Отползающий в чашу давних берегов океан вынес последних людей на каменистый откос и там оставил. Долго не решались они покинуть свой надежный приют — доски да бочки, — только озирались по сторонам: сколь уныло и безжизненно лежали разбросанные вокруг места их спасения останки погибшего мира — рыбы и птицы, грудами и вперемежку; среди ветвей бескорых деревьев трупы в изломанных позах циркачей; коровы с вздутым брюхом, а рядом трупы львов и волков с разлезшимися боками, куры и овцы. Казалось, на эту топкую, усеянную мертвечиной пустыню высыпали весь хлам мира: в иле торчали флагштоки, разъеденные ржавчиной и солью антенные мачты, украшенные каменными розетками контрфорсы, кровати и алтарные скамьи, лопасти турбин, фонарные столбы и бронзовый конь с торсом всадника-полководца… или все это, только что смытое и едва утонувшее, снова нахально росло из жижи? Нет, ничто уже не росло. Лишь недвижные, разбитые обломки тянулись к небу, на котором не было теперь ни облачка.
Никому, воскликнула Эхо, никому не по силам вообразить одиночество двух людей, когда средь разорения, на куче обломков, вертящейся вокруг солнца, к ним приходит осознание, что они — уцелевшие, последние, единственные гости на поминках по человечеству. Как же сильно любящей чете вроде Пирры и Девкалиона, воскликнула Эхо, хотелось, наверное, вот так же — ничком или в неестественно изломанной позе — лежать, подобно другим жертвам, среди коров, львов и всевозможного хлама. Одиночество уцелевших, воскликнула Эхо, самая страшная из всех кар, страшнее не бывает!
Девкалион и Пирра. Последние люди. Зябко жались они друг к другу на своем плоту, не в состоянии выразить боль, не в состоянии сделать хоть что-то, не в состоянии вымолвить ни слова. В первый день на суше они долгими часами то приводили в маломальский порядок свои волосы и платье, то опять лежали обнявшись, в слезах, порой вскакивали, будто напуганные новой волною потопа, и опять впадали в безразличие.
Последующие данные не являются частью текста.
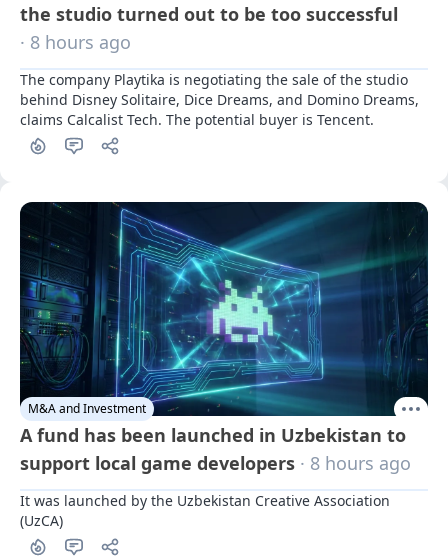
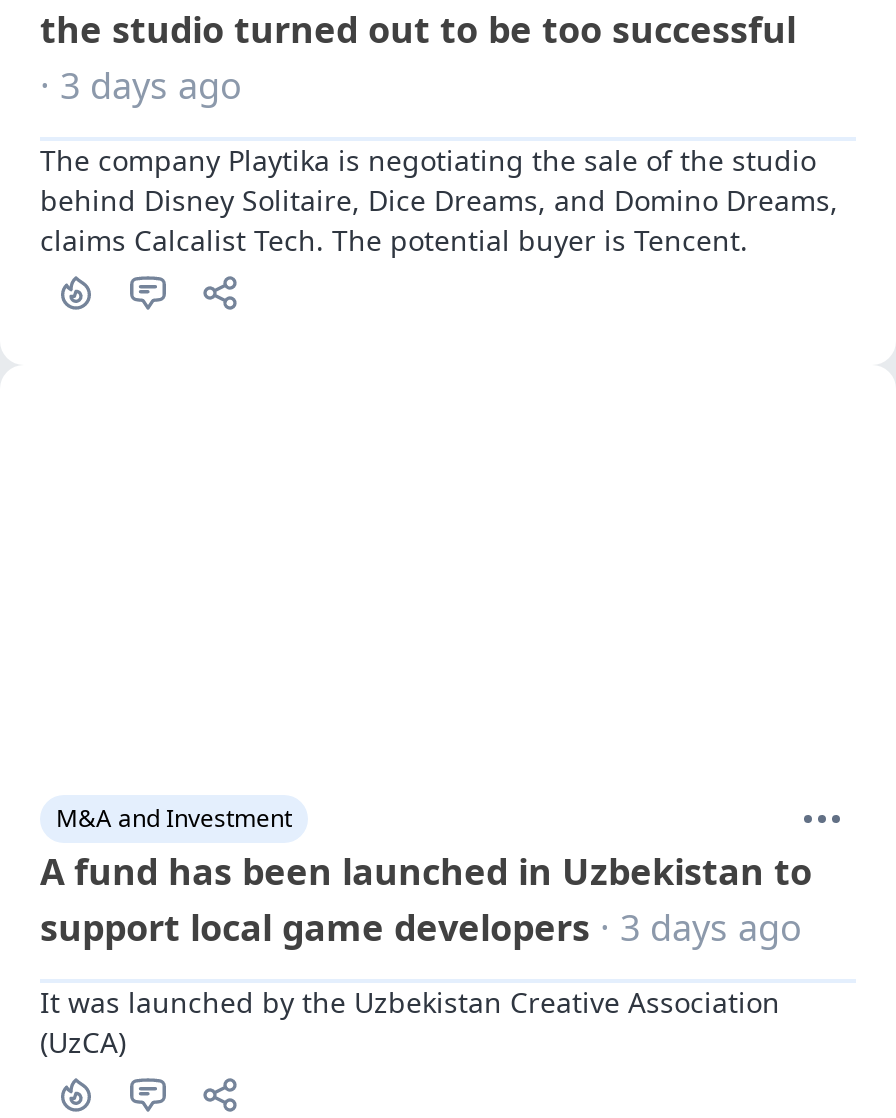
- · 8 hours ago
+ · 3 days ago

- [image]

- support local game developers · 8 hours ago
+ support local game developers · 3 days ago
Лишь в серых вечерних сумерках Пирра протянула руку и коснулась суши, словно хотела перед первым шагом не то проверить надежность земли, не то украдкой убедиться, что эта пустыня все же не мираж, а горы не из воды, — словом, она опустила руку в жижу, нащупала камень, гладкий булыжник, поднесла его к лицу, обнюхала, точно зверь добычу, зажала в кулаке, покатала между ладонями и, как будто бы опять забыв о нем, в конце концов небрежно уронила обратно в бочаг. Потом она с отсутствующим видом, словно помешанная, лежала на плоту, обратив лицо к еще бледным звездам, и рука ее снова и снова погружалась в ил, вытаскивала камни, один, другой, третий, и бросала назад в жижу, машинально, размеренно, так что чавкающий звук, с каким они падали в мягкую сырость, очень напоминал тиканье часов. Бочаги и лужи перед Пиррою рябили кольцевыми волнами, как стиральные доски.
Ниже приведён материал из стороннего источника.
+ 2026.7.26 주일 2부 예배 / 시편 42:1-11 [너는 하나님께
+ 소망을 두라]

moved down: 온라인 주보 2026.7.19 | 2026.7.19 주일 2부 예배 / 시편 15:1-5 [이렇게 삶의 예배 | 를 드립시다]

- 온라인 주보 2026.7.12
Девкалион, сраженный усталостью, спал; лишь когда число брошенных камней перевалило за сотню, он открыл глаза и мгновенно забыл про сон, увидев в мутной илистой луже только что упавший булыжник, размером с кулак: булыжник этот не остался мертв и недвижим — какая-то незримая сила словно выталкивала его из воды, он катался по мягкому дну, вертелся, двигался и, двигаясь, становился все больше и больше, как снежный ком на горном склоне; из его глинистой корки-оболочки вылезали щетинки, бугорки и щупальца, превращались в дергающиеся ножки, руки, пальцы, которые хватали пустоту и — росли.
Пирра, заметив ужас Девкалиона и проследив его взгляд, теперь тоже неотрывно смотрела на это действо в бочаге и едва успела заглушить грязной ладонью крик, сообразив, что камень мало-помалу принимает вид человека, скрюченной женщины, — и вот эта женщина стала медленно выпрямляться. Точно желая забросать видение камнями, принудить его вновь скрыться под водой, прогнать или разбить, Пирра в панике обеими руками выхватывала из жижи гальку, пригоршни грубого песка, окатыши и швыряла в растушую фигуру; Девкалион, тоже вконец перепуганный, последовал примеру любимой. Бочаги только пеною вскипали под градом камней.
Призрак, однако, не отступал, не разбивался, не таял, наоборот, он рос, пока не сравнялся величиной с последними людьми. А потом стало еще страшнее. Ведь и пригоршни галек и окатышей, которые широкой дугой разлетались по воде либо, скользнув по нагому телу женщины, уходили на дно, все до одной утратили безжизненность и неподвижность, катались-вертелись в иле и росли под покровом жижи и глины, покуда он не лопался, как яичная скорлупа.
Из топи поднимались люди — по нескольку из каждого бочага. Пиррины камешки стали женщинами, Девкалионовы — мужчинами. Молчаливо, еще нетвердо держась на ногах, восставали неоглядные полчища нагих фигур и смотрели вниз, на последних рожденных людей, которые с жалобным криком рухнули на свой плот и закрыли руками лицо, только бы не встречать этот невыносимый пустой взгляд. А вода все кипела, пузырилась, все плотней становились ряды…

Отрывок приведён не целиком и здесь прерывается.